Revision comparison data
+++

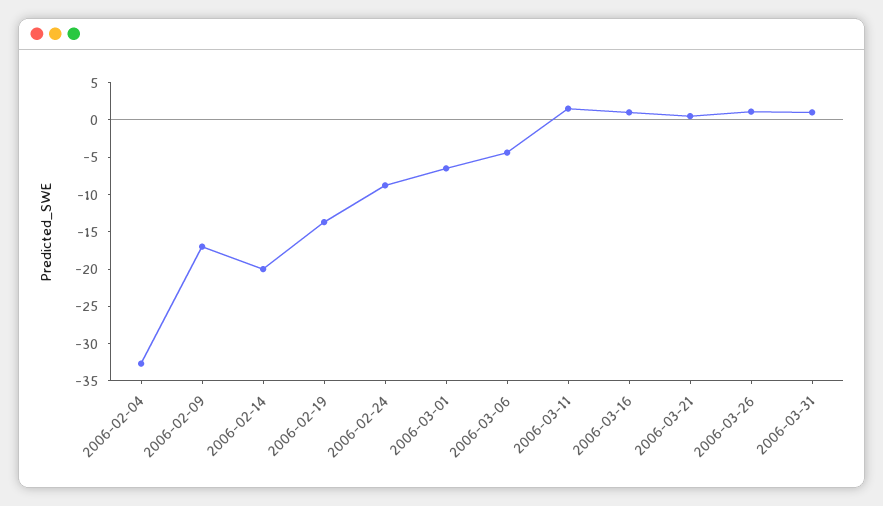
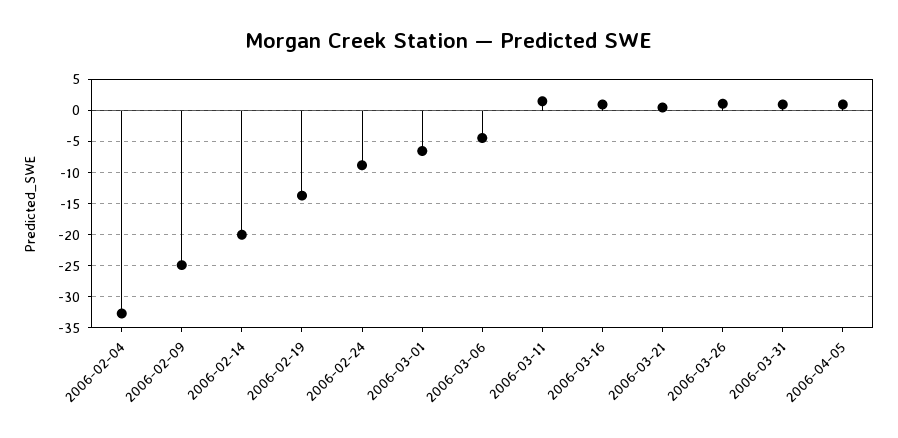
2006-02-09: -17.5 -> -25
2006-04-05: none -> 1

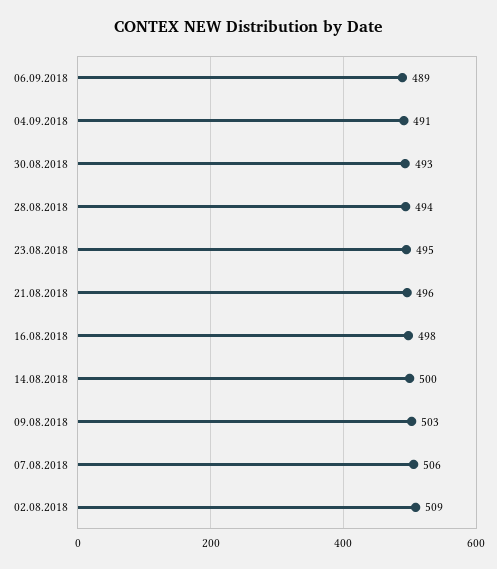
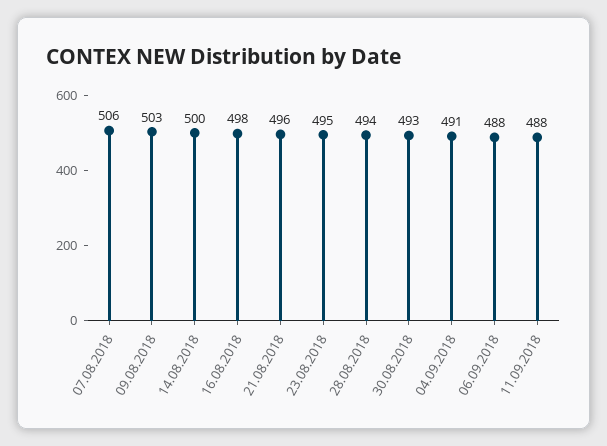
06.09.2018: 489 -> 488
02.08.2018: 509 -> none
11.09.2018: none -> 488

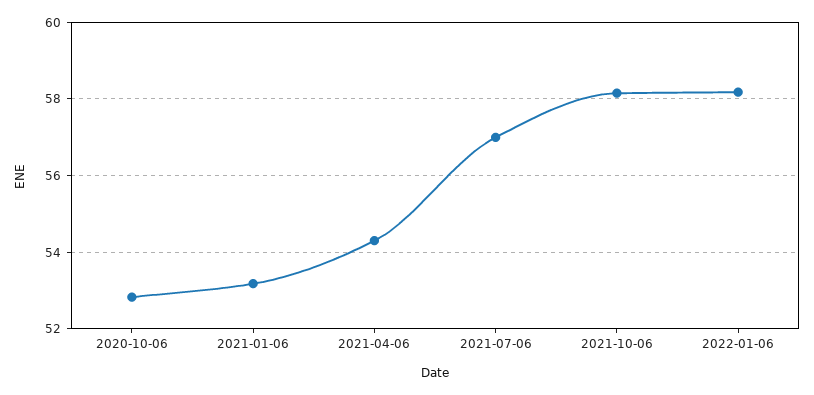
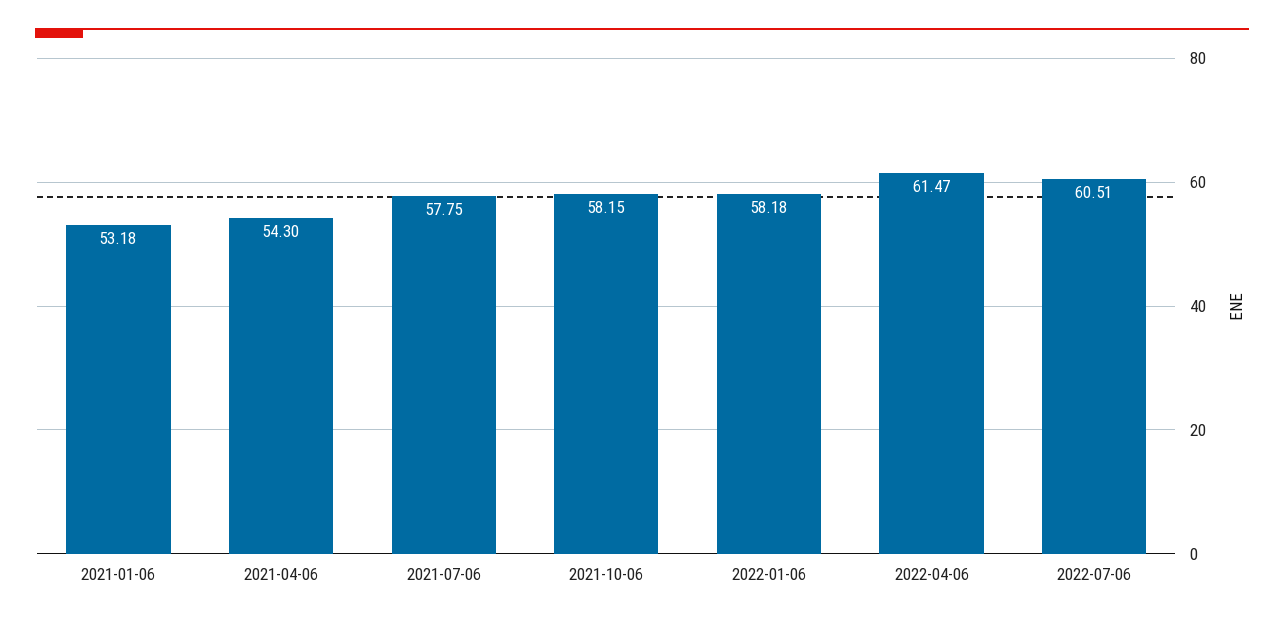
2020-10-06: 52.8 -> none
2021-07-06: 57 -> 57.75
2022-04-06: none -> 61.47
2022-07-06: none -> 60.51

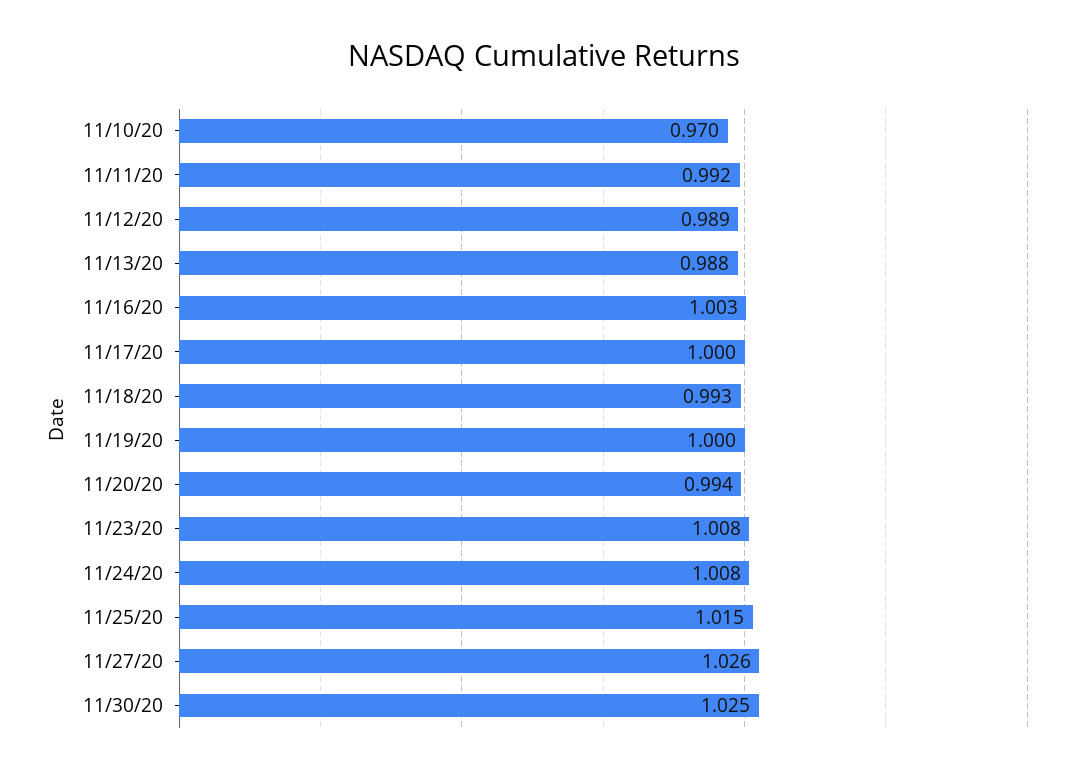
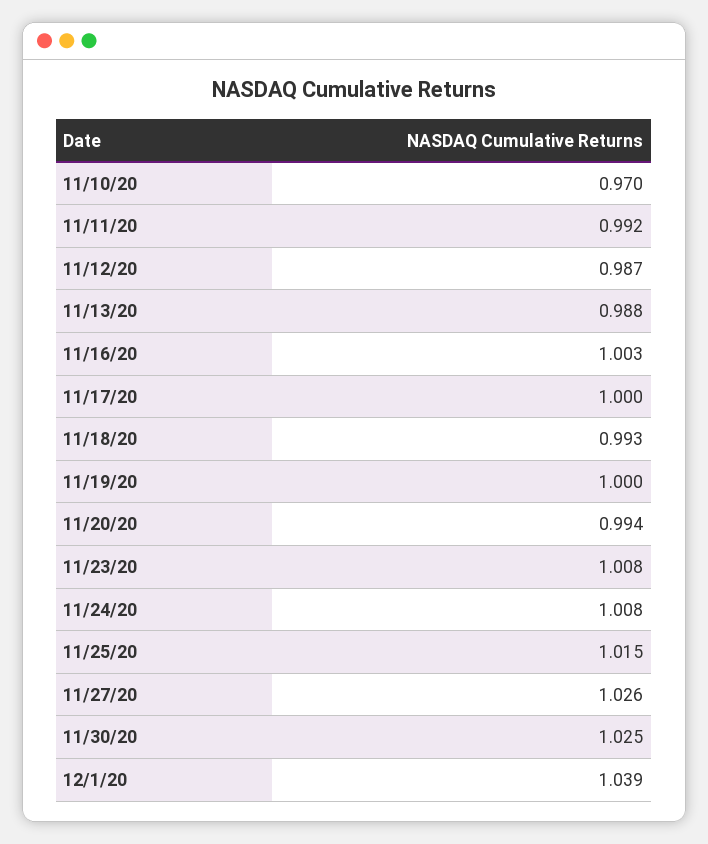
11/12/20: 0.989 -> 0.987
12/1/20: none -> 1.039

+++

Exclude all pictures and reproduce exactly the lines from the one containing "2021-07-06: 57 -> 57.75" through the final line of the entries above.

2021-07-06: 57 -> 57.75
2022-04-06: none -> 61.47
2022-07-06: none -> 60.51

11/12/20: 0.989 -> 0.987
12/1/20: none -> 1.039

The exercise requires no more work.